Not to badmouth the federal agency. “They’re hardworking folks who have to deal with shrinking resources,” Russell says, adding federal employees do a great job forecasting the big picture.

But the online forecasts of bigger private weather companies do bug him, especially when visitors type in a ZIP code and hope to find a real local forecast.

“These big weather sites, they don’t have a clue what the temperature is in Weaverville. They don’t have a station there, they’re just extrapolating,” Russell said. “We have real weather stations with real forecasts with real people.”

RaysWeather proves popular with professional observers as well.

“It’s an outstanding resource,” said Pamela McCown, a meteorologist who most recently worked with Asheville-Buncombe Technical Community College’s Institute for Climate Education.

Based at Greenville-Spartanburg International Airport in South Carolina, NWS forecasters must paint the big picture from north Georgia through Upstate South Carolina into the Western North Carolina mountains.

“That’s a huge forecasting task with so many different microclimates,” McCown explained. “That’s the real benefit from RaysWeather, that he can focus on those mountainous areas.”

“It’s a good place for one-stop shopping to find observations from around the area,” said Doug Miller, associate professor at UNC Asheville’s atmospheric sciences department.

RaysWeather links some 80 weather stations across the region, including the campus station at UNCA.

The business’s most recent hire is David Still, who joined RaysWeather.com in February as director of business development.

After graduating with a communications degree from Appalachian State University, Still got his certificate in atmospheric science at UNCA and worked as a TV meteorologist in Memphis, Tenn.

Still had fond memories of RaysWeather from his days as Boone undergraduate. “I’d been following him since 2000. I reached out to Ray to see what he was thinking long-term. He told me about his parkway project.”

The company just completed an ambitious expansion, adding 22 stations and eight webcams up and down the scenic Blue Ridge Parkway.

RaysWeather partnered with the National Park Service, the nonprofit Blue Ridge Parkway Foundation, along with Appalachian State, to launch specialized weather websites: BRPweather.com and BRPwebcams.org.

Now visitors or just the curious can keep tabs on what’s happening weather-wise on the parkway that weaves through the region’s highest elevations.

“We want to get travelers better information about what to expect up on the parkway, particularly with weather closings,” Russell said. “We were able to do the whole project for $70,000, and it didn’t cost the taxpayer one dime.”

Russell wants to see more stations extending into Virginia and could see the RaysWeather model exported from the mountains to other outdoor recreation communities like Pinehurst or popular beach towns in the Carolinas.

But for now, he likes forecasting what he knows best: mountain storms and sunny days that he gives a ranking of one to five golf tees. One golf tee equals a day fit only for “polar bears or ducks.”
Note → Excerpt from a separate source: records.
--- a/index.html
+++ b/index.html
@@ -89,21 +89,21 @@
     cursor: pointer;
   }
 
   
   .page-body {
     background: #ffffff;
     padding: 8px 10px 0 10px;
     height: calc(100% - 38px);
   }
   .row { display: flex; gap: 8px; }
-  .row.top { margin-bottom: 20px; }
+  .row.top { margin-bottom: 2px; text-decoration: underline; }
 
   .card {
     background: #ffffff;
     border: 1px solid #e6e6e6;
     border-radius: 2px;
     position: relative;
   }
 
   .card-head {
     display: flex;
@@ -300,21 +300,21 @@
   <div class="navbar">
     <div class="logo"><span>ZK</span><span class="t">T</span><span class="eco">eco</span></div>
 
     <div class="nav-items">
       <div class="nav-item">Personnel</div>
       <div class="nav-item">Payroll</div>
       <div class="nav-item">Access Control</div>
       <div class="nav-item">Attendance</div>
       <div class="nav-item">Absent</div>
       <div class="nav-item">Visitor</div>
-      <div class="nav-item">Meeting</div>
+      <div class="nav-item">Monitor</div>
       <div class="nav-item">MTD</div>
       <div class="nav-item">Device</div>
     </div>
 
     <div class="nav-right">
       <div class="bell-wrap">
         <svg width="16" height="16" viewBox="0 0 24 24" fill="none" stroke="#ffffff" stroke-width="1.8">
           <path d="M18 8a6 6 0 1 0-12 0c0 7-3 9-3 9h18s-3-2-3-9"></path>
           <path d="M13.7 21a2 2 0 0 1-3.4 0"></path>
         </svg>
Five golf tees – “Bosses, you better stand at the door. (Or will bosses be the first out the door?)”

That kind of personality in weather predictions wins local fans and unexpected testimonies.

During this interview at Russell’s Boone offices, a man knocked at the door and poked his head inside. He wore a housepainter’s cap and splattered coveralls.

“This is RaysWeather?” he asked. “Where’s Ray?”

“That would be me,” Russell volunteered.

“Love your site,” the painter said, and ducked out.